# Step in PCA proof - invariance of trace operator and orthogonality

I am stuck on the following step which is part of the derivation of Principal Component Analysis in the book "Foundations of Machine Learning" by Mohri, Rostamizadeh, page 283

Here is the context and the matrices involved:

• $P = P^T$ be an orthogonal projection matrix
• By definition of the orthogonal projections $P = UU^T$ for some $U \in R^{N \times k}$ containing orthogonal columns.
• Using the invariance of the trace operator under the cyclic permutations and orthogonality of the columns of $U$ we have

$Tr[X^TPX] = U^TXX^TU = \sum_{i=1}^ku_i^TXX^Tu_i$

$\ \ \ \ \ \ (1) \ \ \ \ \ \ \ \ \ \ \ \ \ \ \ \ (2) \ \ \ \ \ \ \ \ \ \ \ \ \ \ \ \ \ \ \ \ \ (3)$

I struggle to see how to go through these steps. Here are my thoughts:

$Tr[X^TPX] = Tr[X^TUU^TX] = Tr[U^TXX^TU]$ = ??

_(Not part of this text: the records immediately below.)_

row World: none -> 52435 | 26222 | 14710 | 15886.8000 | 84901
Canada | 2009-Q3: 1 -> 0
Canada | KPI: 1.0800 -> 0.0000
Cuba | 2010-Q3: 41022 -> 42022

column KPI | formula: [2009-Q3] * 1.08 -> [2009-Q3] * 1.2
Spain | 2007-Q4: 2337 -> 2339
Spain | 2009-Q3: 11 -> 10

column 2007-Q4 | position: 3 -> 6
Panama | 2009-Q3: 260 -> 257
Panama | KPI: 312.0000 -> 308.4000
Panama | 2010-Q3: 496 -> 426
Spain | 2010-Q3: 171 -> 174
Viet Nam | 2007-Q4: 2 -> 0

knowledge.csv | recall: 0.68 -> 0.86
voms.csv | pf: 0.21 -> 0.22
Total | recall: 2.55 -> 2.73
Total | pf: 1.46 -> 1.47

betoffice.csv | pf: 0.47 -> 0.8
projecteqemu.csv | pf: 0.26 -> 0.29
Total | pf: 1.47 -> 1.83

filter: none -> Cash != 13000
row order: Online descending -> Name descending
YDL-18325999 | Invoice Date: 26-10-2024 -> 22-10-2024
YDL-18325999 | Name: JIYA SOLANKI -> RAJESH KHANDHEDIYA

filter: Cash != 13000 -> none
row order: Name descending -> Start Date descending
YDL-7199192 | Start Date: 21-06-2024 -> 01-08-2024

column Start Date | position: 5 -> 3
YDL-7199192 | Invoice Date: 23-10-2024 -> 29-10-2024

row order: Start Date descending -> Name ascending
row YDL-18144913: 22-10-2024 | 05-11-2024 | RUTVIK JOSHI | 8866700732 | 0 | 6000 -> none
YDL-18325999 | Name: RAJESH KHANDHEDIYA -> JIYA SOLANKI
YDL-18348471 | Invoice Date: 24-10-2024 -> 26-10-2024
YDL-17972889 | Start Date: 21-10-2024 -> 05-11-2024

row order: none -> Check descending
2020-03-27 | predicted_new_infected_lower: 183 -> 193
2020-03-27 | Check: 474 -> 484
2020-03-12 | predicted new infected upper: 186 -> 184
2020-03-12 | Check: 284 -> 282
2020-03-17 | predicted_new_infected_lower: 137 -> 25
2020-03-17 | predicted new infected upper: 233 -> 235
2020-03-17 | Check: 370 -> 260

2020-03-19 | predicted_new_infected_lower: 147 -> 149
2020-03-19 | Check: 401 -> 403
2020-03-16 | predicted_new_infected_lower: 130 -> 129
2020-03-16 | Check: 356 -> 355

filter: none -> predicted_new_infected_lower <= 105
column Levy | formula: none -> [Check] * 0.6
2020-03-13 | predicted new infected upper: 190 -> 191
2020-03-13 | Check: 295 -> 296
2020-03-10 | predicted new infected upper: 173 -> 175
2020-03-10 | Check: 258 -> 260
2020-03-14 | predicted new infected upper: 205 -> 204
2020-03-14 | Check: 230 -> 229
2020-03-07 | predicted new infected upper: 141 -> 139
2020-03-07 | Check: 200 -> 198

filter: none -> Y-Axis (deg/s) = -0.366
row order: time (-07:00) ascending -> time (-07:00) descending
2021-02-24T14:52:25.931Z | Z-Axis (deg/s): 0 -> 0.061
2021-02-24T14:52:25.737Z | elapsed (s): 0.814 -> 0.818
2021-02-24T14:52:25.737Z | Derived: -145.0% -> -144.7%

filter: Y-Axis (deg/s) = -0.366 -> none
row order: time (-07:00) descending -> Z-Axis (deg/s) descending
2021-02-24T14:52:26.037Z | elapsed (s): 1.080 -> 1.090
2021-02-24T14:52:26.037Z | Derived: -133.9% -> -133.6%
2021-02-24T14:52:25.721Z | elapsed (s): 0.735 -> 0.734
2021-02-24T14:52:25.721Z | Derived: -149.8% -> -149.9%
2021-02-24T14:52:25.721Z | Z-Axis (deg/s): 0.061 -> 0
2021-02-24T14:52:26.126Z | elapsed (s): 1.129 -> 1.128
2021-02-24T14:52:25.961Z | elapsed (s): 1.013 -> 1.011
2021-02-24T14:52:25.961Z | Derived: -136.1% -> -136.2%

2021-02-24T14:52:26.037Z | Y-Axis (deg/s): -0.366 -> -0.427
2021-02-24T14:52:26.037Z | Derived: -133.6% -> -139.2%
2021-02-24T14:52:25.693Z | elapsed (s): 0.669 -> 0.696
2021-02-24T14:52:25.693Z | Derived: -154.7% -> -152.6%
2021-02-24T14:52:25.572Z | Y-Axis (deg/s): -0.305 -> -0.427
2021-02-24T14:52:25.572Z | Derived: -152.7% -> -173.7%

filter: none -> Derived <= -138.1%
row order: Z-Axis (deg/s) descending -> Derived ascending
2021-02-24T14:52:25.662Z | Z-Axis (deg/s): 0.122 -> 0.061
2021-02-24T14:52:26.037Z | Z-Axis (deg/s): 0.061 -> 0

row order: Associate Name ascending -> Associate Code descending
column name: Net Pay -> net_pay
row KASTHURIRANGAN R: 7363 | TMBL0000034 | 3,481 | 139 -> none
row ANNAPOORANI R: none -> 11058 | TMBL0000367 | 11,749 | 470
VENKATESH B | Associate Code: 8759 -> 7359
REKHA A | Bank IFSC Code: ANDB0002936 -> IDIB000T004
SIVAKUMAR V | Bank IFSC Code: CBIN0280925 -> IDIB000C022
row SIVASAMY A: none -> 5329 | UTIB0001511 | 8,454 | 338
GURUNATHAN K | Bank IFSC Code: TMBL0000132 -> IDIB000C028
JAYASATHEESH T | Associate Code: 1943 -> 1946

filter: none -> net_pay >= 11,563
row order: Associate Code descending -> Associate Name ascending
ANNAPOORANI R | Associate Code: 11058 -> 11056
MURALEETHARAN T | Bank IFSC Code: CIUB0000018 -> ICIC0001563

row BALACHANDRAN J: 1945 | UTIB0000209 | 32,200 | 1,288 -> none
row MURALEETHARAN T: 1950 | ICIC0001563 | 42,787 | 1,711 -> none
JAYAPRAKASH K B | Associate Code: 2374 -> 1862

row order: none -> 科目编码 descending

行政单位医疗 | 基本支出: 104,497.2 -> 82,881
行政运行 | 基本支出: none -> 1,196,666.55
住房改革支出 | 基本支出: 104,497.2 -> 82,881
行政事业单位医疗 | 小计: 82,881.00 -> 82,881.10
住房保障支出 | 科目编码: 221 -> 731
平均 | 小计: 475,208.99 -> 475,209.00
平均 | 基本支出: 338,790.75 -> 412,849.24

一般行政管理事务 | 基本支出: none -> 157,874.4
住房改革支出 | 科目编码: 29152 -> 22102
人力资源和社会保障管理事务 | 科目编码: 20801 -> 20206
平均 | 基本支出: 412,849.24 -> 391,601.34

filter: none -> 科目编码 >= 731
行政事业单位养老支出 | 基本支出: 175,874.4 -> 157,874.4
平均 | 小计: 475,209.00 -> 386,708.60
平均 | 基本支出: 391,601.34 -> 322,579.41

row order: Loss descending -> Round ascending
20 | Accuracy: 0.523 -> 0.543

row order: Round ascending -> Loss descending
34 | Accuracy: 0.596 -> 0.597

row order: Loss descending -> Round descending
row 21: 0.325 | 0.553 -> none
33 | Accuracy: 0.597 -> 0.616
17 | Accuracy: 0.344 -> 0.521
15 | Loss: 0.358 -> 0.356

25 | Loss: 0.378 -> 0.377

$XX^T$ is symmetric positive (i.e. similar to the covariance matrix depending on the normalization of the data) and U is orthogonal, but how do we remove the trace from this equation ?

Thanks

For the first step you are right, as $P = U U^T$, thus $$X^TPX = X^T U U ^T X,$$ now denote $X^T U = A$, so $U ^ T X = A ^ T$, as such you have $$tr(AA^T) = tr (A^T A),$$ namely, $$tr(X^T P X)= tr(U ^ T X X^T U).$$ Now, recall that you are interested only in the diagonal terms of this $k\times k$ matrix, hence, you should take only the $ii$th terms, for $i=1,...,k$. In other words, $$tr( U ^ T X X^ T U ) = \sum_{i=1}^k u_i ^ T X X^T u_i,$$ where $u_i ^ k X$ is an $1 \times k$ vector, hence $$(U ^T X X^T U)_{ii} = u_i ^ T X X^T u_i,$$ for any $i \neq j$, the multiplication $u_i ^ T X X^T u_j$ will be the $ij$th term of $U ^T X X^T U$, which is irrelevant for the trace operator.